4. Improving operational efficiency with network virtualization and consolidation

Another way to reduce management complexity – as well as overhead and operating expenses – is through virtualization and consolidation. Network functions virtualization (NFV) virtualizes networking equipment like load balancers, firewalls, routers, and WAN gateways, turning them into software that can be deployed anywhere – including edge computing devices. This significantly reduces the physical tech stack at each site, consolidating once-complicated network infrastructure into, in some cases, a single device. For example, the Nodegrid Gate SR provides a vendor-neutral edge computing platform that supports third-party NFVs while also including critical edge networking functionality like out-of-band (OOB) serial console management and 5G/4G cellular failover.

Edge computing in telecom: Benefits and best practices

Edge computing can help telecommunications companies:

  • Get actionable insights that can be leveraged in real-time to improve network performance, service reliability, and the support experience.
  • Reduce network latency by processing more data at each site instead of transmitting it to the cloud or data center for analysis.
  • Lower CAPEX and OPEX at each site by consolidating the tech stack and automating management workflows with AIOps.
  • Prevent downtime with real-time analysis of environmental and equipment monitoring data to catch problems before they escalate.
  • Accelerate recovery with real-time, AIOps root-cause analysis and simple incident remediation that continues functioning even if the site is cut off from the WAN or Internet.

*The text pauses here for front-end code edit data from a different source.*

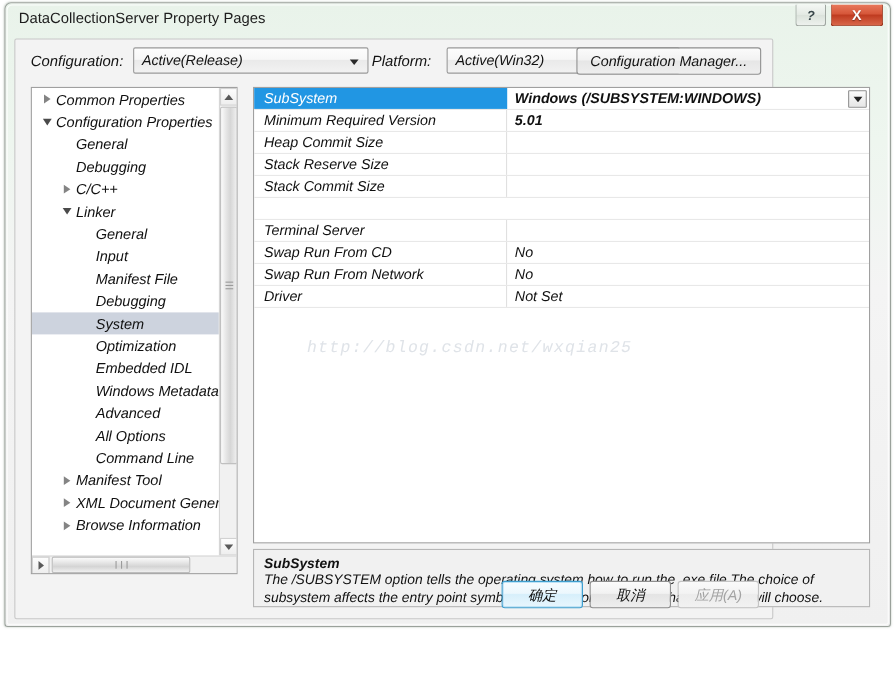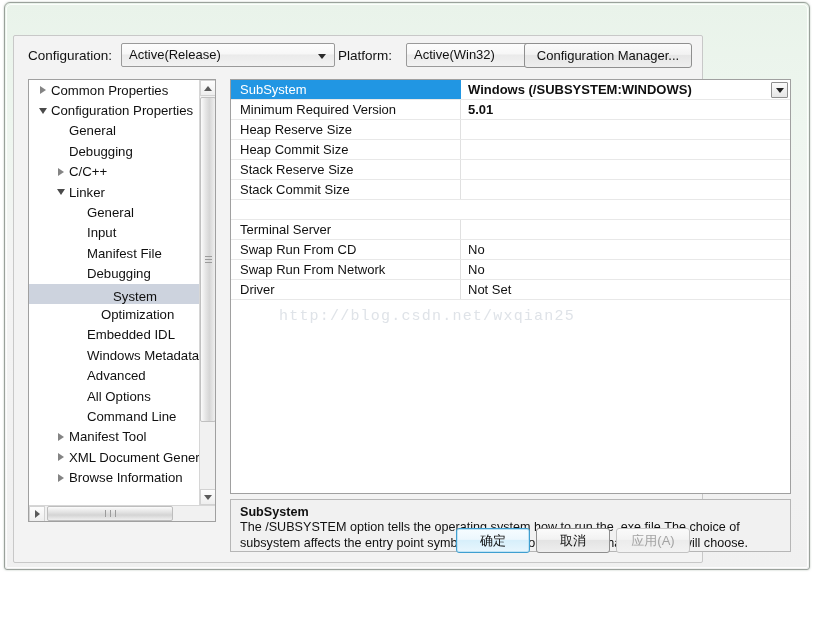--- a/index.html
+++ b/index.html
@@ -289,6 +289,11 @@
 <div id="window">
   <div id="window-inner-edge"></div>
 
+  <div id="titlebar">
+    <div id="title-text">DataCollectionServer Property Pages</div>
+    <div class="cap-btn" id="help-btn">?</div>
+    <div class="cap-btn" id="close-btn">X</div>
+  </div>
 
   <div id="client">
 

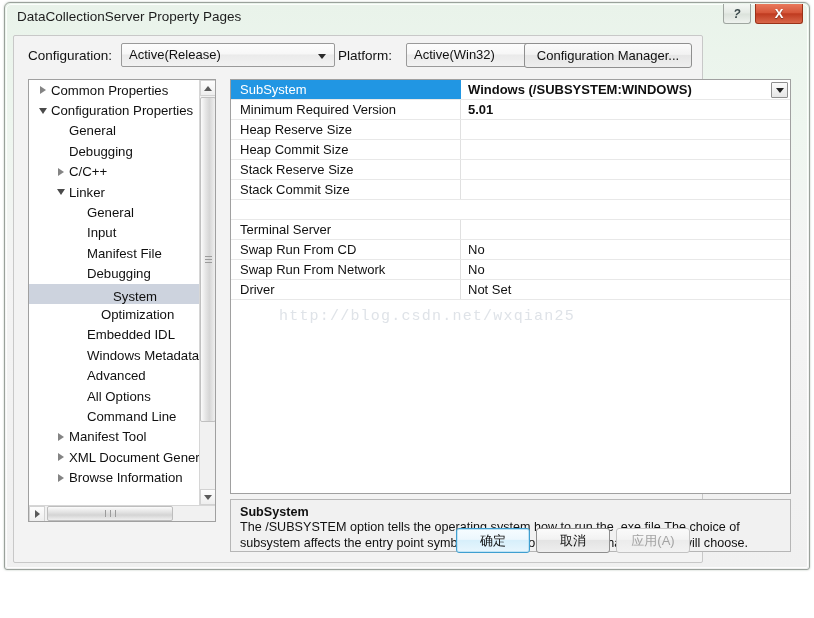--- a/index.html
+++ b/index.html
@@ -66,6 +66,7 @@
     background: #f3f3f3;
     border: 1px solid #c8c8c8;
     border-radius: 2px;
+    font-style: italic;
   }
 
   

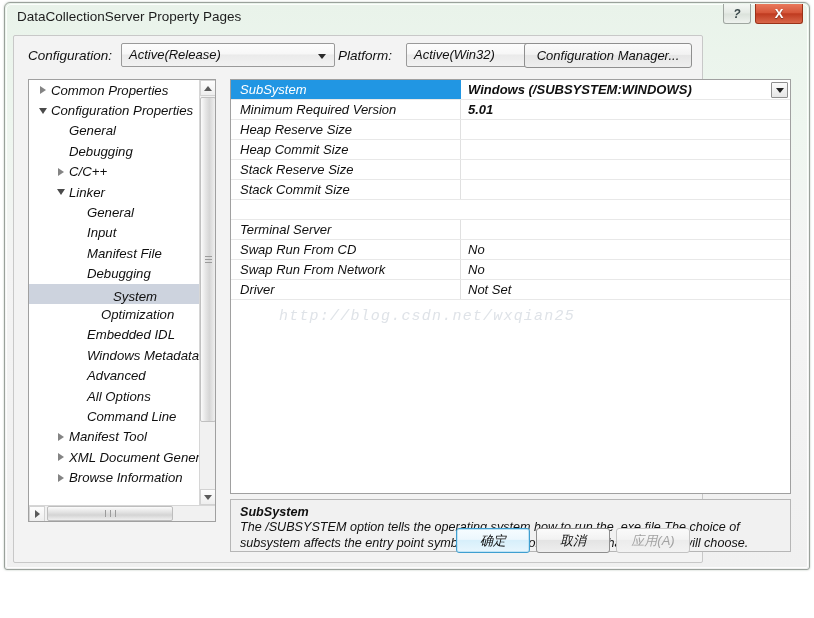--- a/index.html
+++ b/index.html
@@ -459,10 +459,6 @@
             <div class="pval">5.01</div>
           </div>
           <div class="prow">
-            <div class="pname">Heap Reserve Size</div>
-            <div class="pval"></div>
-          </div>
-          <div class="prow">
             <div class="pname">Heap Commit Size</div>
             <div class="pval"></div>
           </div>

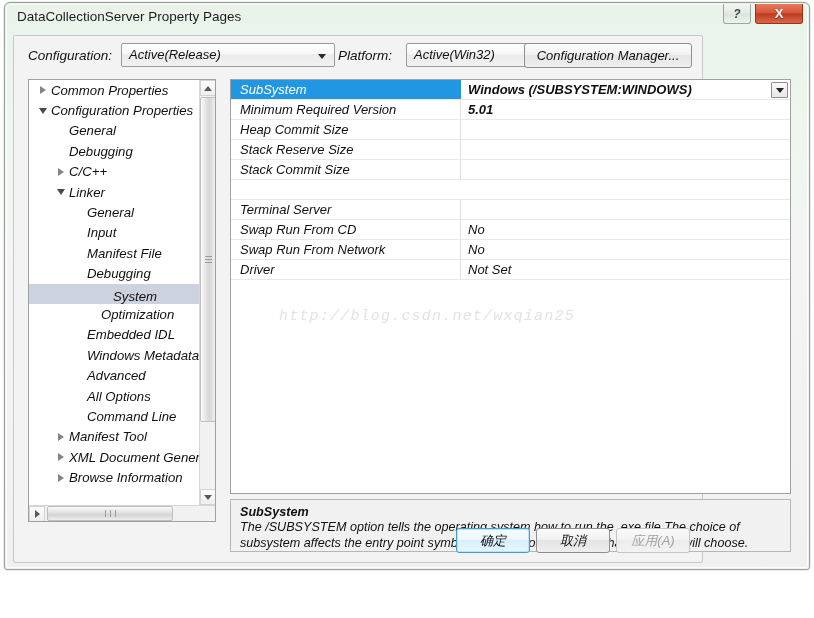--- a/index.html
+++ b/index.html
@@ -364,7 +364,7 @@
             <span class="tw"></span>
             <span>Debugging</span>
           </div>
-          <div class="tnode selected" style="padding-left: 42px; flex-direction: column;">
+          <div class="tnode selected" style="padding-left: 42px;">
             <span class="tw"></span>
             <span>System</span>
           </div>

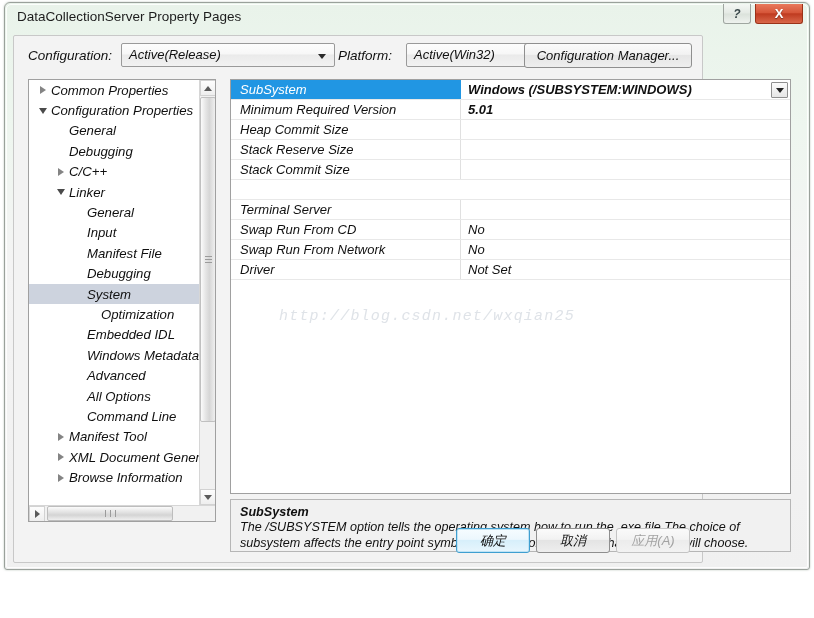--- a/index.html
+++ b/index.html
@@ -368,7 +368,7 @@
             <span class="tw"></span>
             <span>System</span>
           </div>
-          <div class="tnode" style="padding-left: 42px; gap: 14px;">
+          <div class="tnode" style="padding-left: 42px;">
             <span class="tw"></span>
             <span>Optimization</span>
           </div>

Management infrastructure isolation, which is recommended by CISA and required by regulations like DORA, is the best practice for improving edge resilience and ensuring a speedy recovery from failures and breaches. Isolated management infrastructure (IMI) prevents compromised accounts, ransomware, and other threats from moving laterally from production resources to the interfaces used to control critical network infrastructure.

IMI with Nodegrid(2)
To ensure the scalability and flexibility of edge architectures, the best practice is to use vendor-neutral platforms to host, connect, and secure edge applications and workloads. Moving away from dedicated device stacks and taking a “platformization” approach allows organizations to easily deploy, update, and swap out functions and services on demand. For example, Nodegrid edge networking solutions have a Linux-based OS that supports third-party VMs, Docker containers, and NFVs. Telecom companies can use Nodegrid to run edge computing workloads as well as asset management software, customer experience analytics, AIOps, and edge security solutions like SASE.

Vendor-neutral platforms help reduce hardware overhead costs to deploy new edge sites, make it easy to spin-up new NFVs to meet increased demand, and allow telecom organizations to explore different edge software capabilities without costly hardware upgrades. For example, the Nodegrid Gate SR is available with an Nvidia Jetson Nano card that’s optimized for AI workloads, so companies can run innovative artificial intelligence at the edge alongside networking and infrastructure management workloads rather than purchasing expensive, dedicated GPU resources.

Edge-Management-980×653
Finally, to ensure teams have holistic oversight of the distributed edge computing architecture, the best practice is to use a centralized, cloud-based edge management and orchestration (EMO) platform. This platform should also be vendor-neutral to ensure complete coverage and should use out-of-band management to provide continuous management access to edge infrastructure even during a major service outage.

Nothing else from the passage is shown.